The diligent face of the lazywriter

My three-year old daughter introduced me to the wonders of the animated series Peppa Pig, which features among its characters the improbable Miss Rabbit. She is variously seen operating an ice cream van, working in a department store, piloting a rescue helicopter, and generally doing all the specialised jobs where the writers clearly decided to cap the size of the cast for mental economy.

Notwithstanding its rather specific job title, the lazywriter task exhibits some Miss Rabbit behaviour by doing bits and pieces that just need doing “occasionally”. And one of them is a regular requirement to calculate the cycle-based superlatch promotion threshold.
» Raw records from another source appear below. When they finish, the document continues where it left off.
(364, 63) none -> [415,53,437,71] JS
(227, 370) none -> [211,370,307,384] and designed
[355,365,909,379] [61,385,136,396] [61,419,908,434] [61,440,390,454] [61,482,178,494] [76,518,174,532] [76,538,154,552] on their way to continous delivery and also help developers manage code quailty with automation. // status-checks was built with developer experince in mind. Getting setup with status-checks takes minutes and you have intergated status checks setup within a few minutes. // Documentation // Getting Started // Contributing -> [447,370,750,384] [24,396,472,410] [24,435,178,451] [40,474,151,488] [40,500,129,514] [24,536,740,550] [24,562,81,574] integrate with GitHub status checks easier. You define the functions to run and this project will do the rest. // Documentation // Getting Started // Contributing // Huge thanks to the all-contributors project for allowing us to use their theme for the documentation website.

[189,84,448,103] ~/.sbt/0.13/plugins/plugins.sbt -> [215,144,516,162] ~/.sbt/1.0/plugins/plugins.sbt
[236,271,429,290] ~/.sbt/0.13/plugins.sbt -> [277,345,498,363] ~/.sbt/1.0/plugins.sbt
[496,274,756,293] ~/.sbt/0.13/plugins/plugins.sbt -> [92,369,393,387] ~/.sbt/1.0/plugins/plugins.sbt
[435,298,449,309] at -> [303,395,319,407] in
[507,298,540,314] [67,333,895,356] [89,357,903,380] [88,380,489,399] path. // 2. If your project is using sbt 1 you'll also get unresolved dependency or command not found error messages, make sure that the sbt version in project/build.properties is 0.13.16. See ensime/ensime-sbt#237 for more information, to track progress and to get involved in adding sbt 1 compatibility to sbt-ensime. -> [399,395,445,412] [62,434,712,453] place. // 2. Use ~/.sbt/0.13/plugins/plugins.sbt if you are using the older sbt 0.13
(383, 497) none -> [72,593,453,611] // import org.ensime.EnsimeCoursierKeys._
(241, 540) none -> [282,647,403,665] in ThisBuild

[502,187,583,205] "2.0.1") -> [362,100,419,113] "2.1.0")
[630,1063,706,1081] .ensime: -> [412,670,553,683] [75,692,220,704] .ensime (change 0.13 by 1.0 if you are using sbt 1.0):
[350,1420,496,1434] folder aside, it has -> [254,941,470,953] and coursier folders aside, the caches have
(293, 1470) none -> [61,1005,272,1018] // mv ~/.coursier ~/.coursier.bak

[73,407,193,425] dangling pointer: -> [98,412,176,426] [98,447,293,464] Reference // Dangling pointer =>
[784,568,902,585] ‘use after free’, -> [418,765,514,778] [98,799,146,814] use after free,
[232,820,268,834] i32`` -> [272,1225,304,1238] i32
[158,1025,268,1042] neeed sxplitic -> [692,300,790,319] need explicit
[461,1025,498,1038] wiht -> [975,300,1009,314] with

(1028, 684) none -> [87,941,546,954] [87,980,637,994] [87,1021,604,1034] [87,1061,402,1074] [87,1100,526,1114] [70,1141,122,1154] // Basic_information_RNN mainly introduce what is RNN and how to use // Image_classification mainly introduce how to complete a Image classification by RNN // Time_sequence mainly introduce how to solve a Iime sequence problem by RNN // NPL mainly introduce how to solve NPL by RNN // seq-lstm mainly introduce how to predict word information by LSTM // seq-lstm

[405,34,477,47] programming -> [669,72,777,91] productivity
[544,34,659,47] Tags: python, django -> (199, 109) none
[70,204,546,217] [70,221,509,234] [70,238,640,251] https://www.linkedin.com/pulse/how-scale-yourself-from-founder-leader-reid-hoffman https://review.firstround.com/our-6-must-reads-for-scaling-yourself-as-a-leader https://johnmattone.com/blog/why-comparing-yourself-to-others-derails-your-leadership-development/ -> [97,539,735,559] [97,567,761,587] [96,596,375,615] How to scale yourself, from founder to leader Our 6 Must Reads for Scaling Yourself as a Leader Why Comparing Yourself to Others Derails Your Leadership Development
Now I wish I could use the phrase “cycle-based promotion threshold” in a tone that suggests we were all born knowing the context, but to be honest, I don’t yet have all the pieces. Here is the low-down as it stands in SQL Server 2014:

  • Everything I’m describing applies only to page latches.
  • A cycle-based promotion simply means one that is triggered by the observation that the average acquire time for a given page latch (i.e. the latch for a given page) has exceeded a threshold.
  • Because the times involved are so short, they are measured not in time units but in CPU ticks.
  • There exists a global flag that can enable cycle-based promotions, although I do not know what controls that flag.
  • If cycle-based promotion is disabled, there is another path to promotion; this will be be discussed in Part 4.

Calculating the superlatch promotion threshold

Once per minute, as part of lazywriter work, the method BUF::UpdateCycleBasedThreshold is called. This does a little experiment to get a rough baseline of what latch acquisition ought to cost when all is going well, and without any contention. As such, the experimental conditions are very simple. The method creates a dummy latch as a local (thread stack-based) variable, meaning that nothing else will try and interact with it, and that it is allocated from memory local to the thread. It then does a number of timed acquire/release cycles, discards outlier samples, and calculates the average of what remains. The candidate promotion threshold is forty times this average; if this number is lower than the current global promotion threshold, the threshold is lowered to our new value.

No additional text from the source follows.